Data items.
☆ ☆ ☆ ☆ ☆
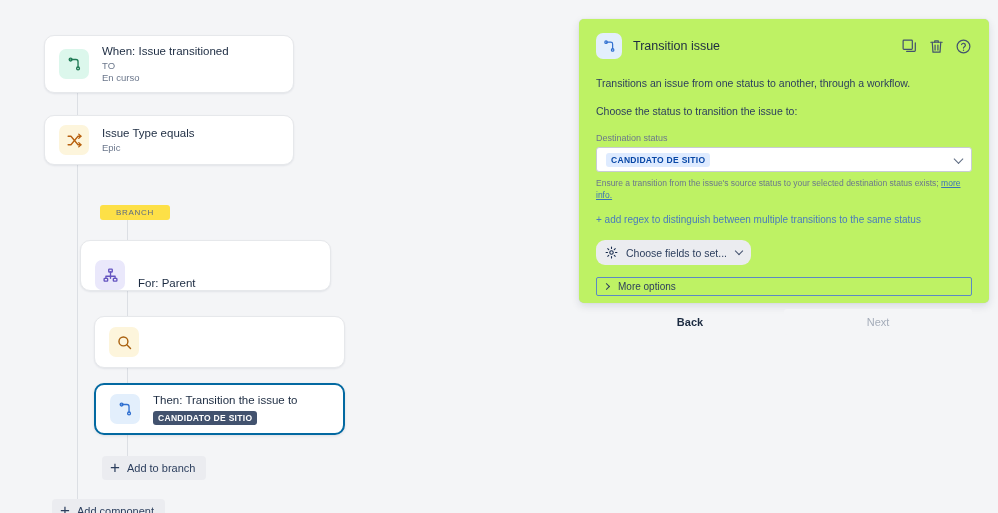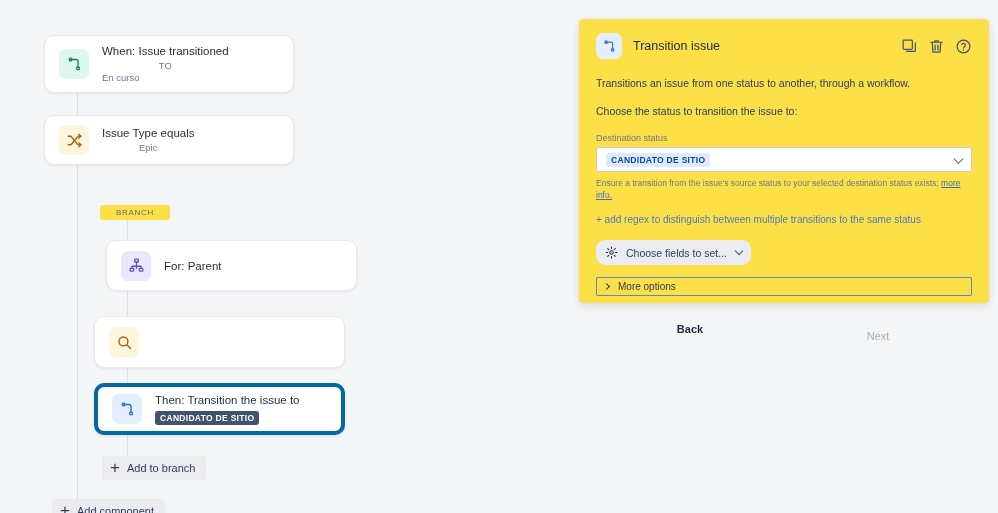--- a/index.html
+++ b/index.html
@@ -101,7 +101,7 @@
     position: absolute;
     left: 579px; top: 19px;
     width: 410px; height: 284px;
-    background: #fde047;
+    background: #bef264;
     border-radius: 5px;
     box-shadow: 0 3px 8px rgba(9,30,66,0.12), 0 0 1px rgba(9,30,66,0.18);
     padding: 0 17px;

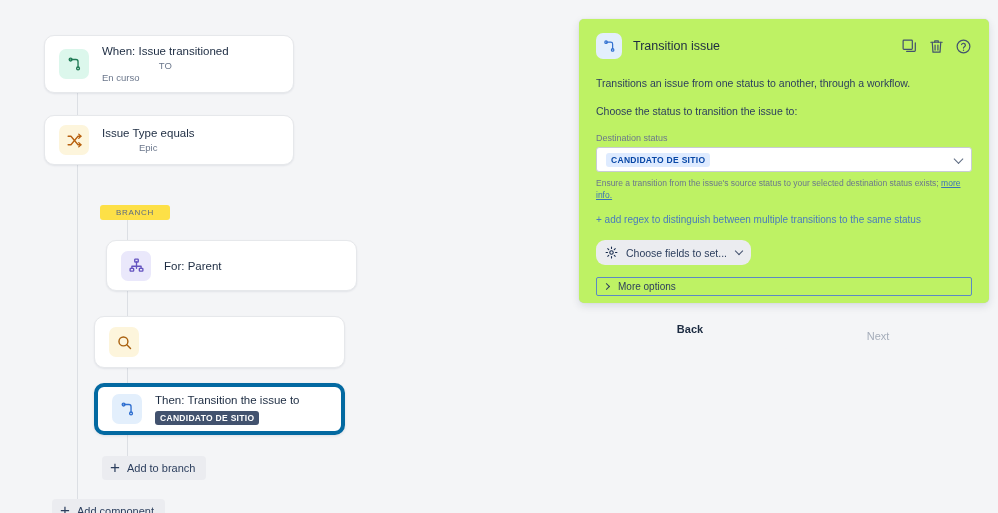--- a/index.html
+++ b/index.html
@@ -52,7 +52,7 @@
     font-size: 9.5px; color: #6b778c; line-height: 12.5px;
     white-space: nowrap;
   }
-  .csub.first { margin-top: 2px; text-align: center; }
+  .csub.first { margin-top: 2px; }
 
   .lozenge-dark {
     display: inline-block;

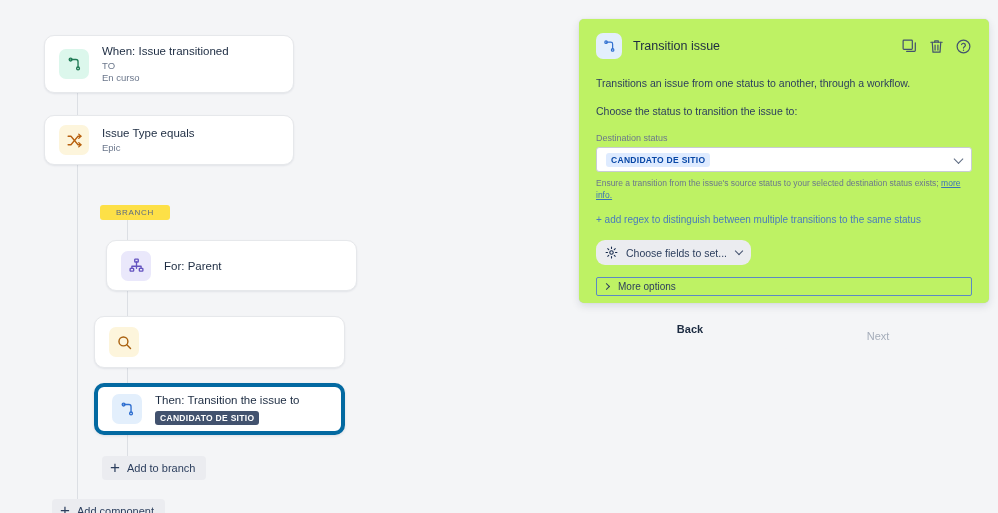--- a/index.html
+++ b/index.html
@@ -255,7 +255,7 @@
       </div>
     </div>
 
-    <div class="card" style="left:106px; top:240px; width:251px; height:51px;">
+    <div class="card" style="left:80px; top:240px; width:251px; height:51px;align-items:flex-end;">
       <div class="tile purple">
         <svg width="17" height="17" viewBox="0 0 24 24" fill="none" stroke="#6554c0" stroke-width="1.9" stroke-linecap="round" stroke-linejoin="round">
           <rect x="9.5" y="3" width="5" height="4" rx="0.8"></rect>

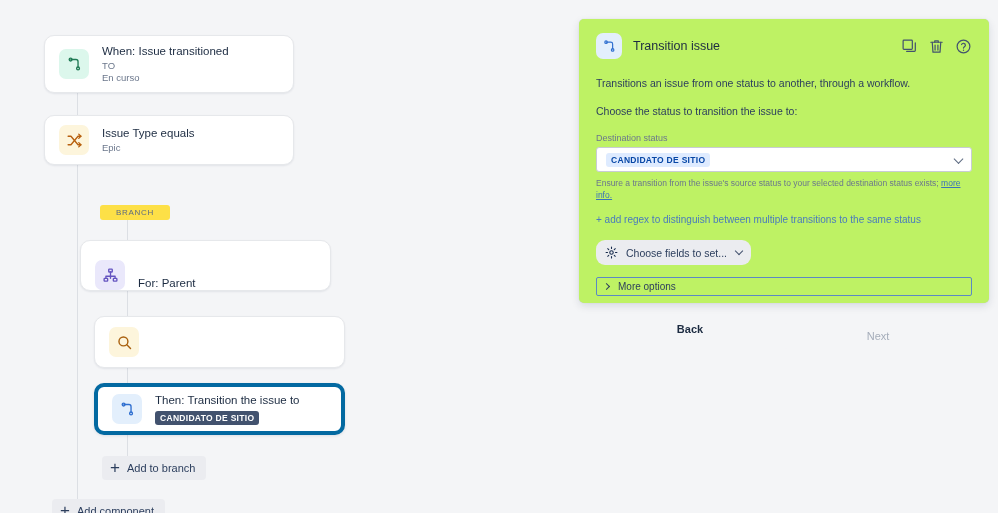--- a/index.html
+++ b/index.html
@@ -205,7 +205,7 @@
     width: 190px; text-align: center;
     font-size: 11px; color: #a5adba;
     background: #f4f5f7; border-radius: 3px;
-    line-height: 26px; cursor: default; margin-top: 14px;
+    line-height: 26px; cursor: default;
   }
 </style>
 </head>

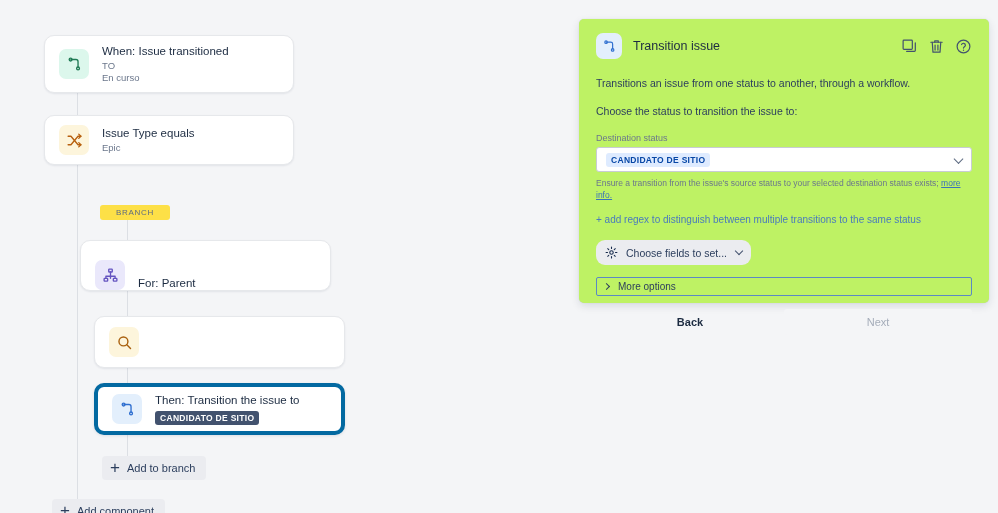--- a/index.html
+++ b/index.html
@@ -27,7 +27,7 @@
     padding: 0 14px;
   }
   .card.selected {
-    border: 4px solid #0369a1;
+    border: 2px solid #0369a1;
     box-shadow: 0 1px 3px rgba(9,30,66,0.10);
   }
   .tile {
☆ ☆ ☆ ☆ ☆
What is needed.
Set down every entry above verbatim, without pictures.

The answer.
--- a/index.html
+++ b/index.html
@@ -101,7 +101,7 @@
     position: absolute;
     left: 579px; top: 19px;
     width: 410px; height: 284px;
-    background: #fde047;
+    background: #bef264;
     border-radius: 5px;
     box-shadow: 0 3px 8px rgba(9,30,66,0.12), 0 0 1px rgba(9,30,66,0.18);
     padding: 0 17px;

--- a/index.html
+++ b/index.html
@@ -52,7 +52,7 @@
     font-size: 9.5px; color: #6b778c; line-height: 12.5px;
     white-space: nowrap;
   }
-  .csub.first { margin-top: 2px; text-align: center; }
+  .csub.first { margin-top: 2px; }
 
   .lozenge-dark {
     display: inline-block;

--- a/index.html
+++ b/index.html
@@ -255,7 +255,7 @@
       </div>
     </div>
 
-    <div class="card" style="left:106px; top:240px; width:251px; height:51px;">
+    <div class="card" style="left:80px; top:240px; width:251px; height:51px;align-items:flex-end;">
       <div class="tile purple">
         <svg width="17" height="17" viewBox="0 0 24 24" fill="none" stroke="#6554c0" stroke-width="1.9" stroke-linecap="round" stroke-linejoin="round">
           <rect x="9.5" y="3" width="5" height="4" rx="0.8"></rect>

--- a/index.html
+++ b/index.html
@@ -205,7 +205,7 @@
     width: 190px; text-align: center;
     font-size: 11px; color: #a5adba;
     background: #f4f5f7; border-radius: 3px;
-    line-height: 26px; cursor: default; margin-top: 14px;
+    line-height: 26px; cursor: default;
   }
 </style>
 </head>

--- a/index.html
+++ b/index.html
@@ -27,7 +27,7 @@
     padding: 0 14px;
   }
   .card.selected {
-    border: 4px solid #0369a1;
+    border: 2px solid #0369a1;
     box-shadow: 0 1px 3px rgba(9,30,66,0.10);
   }
   .tile {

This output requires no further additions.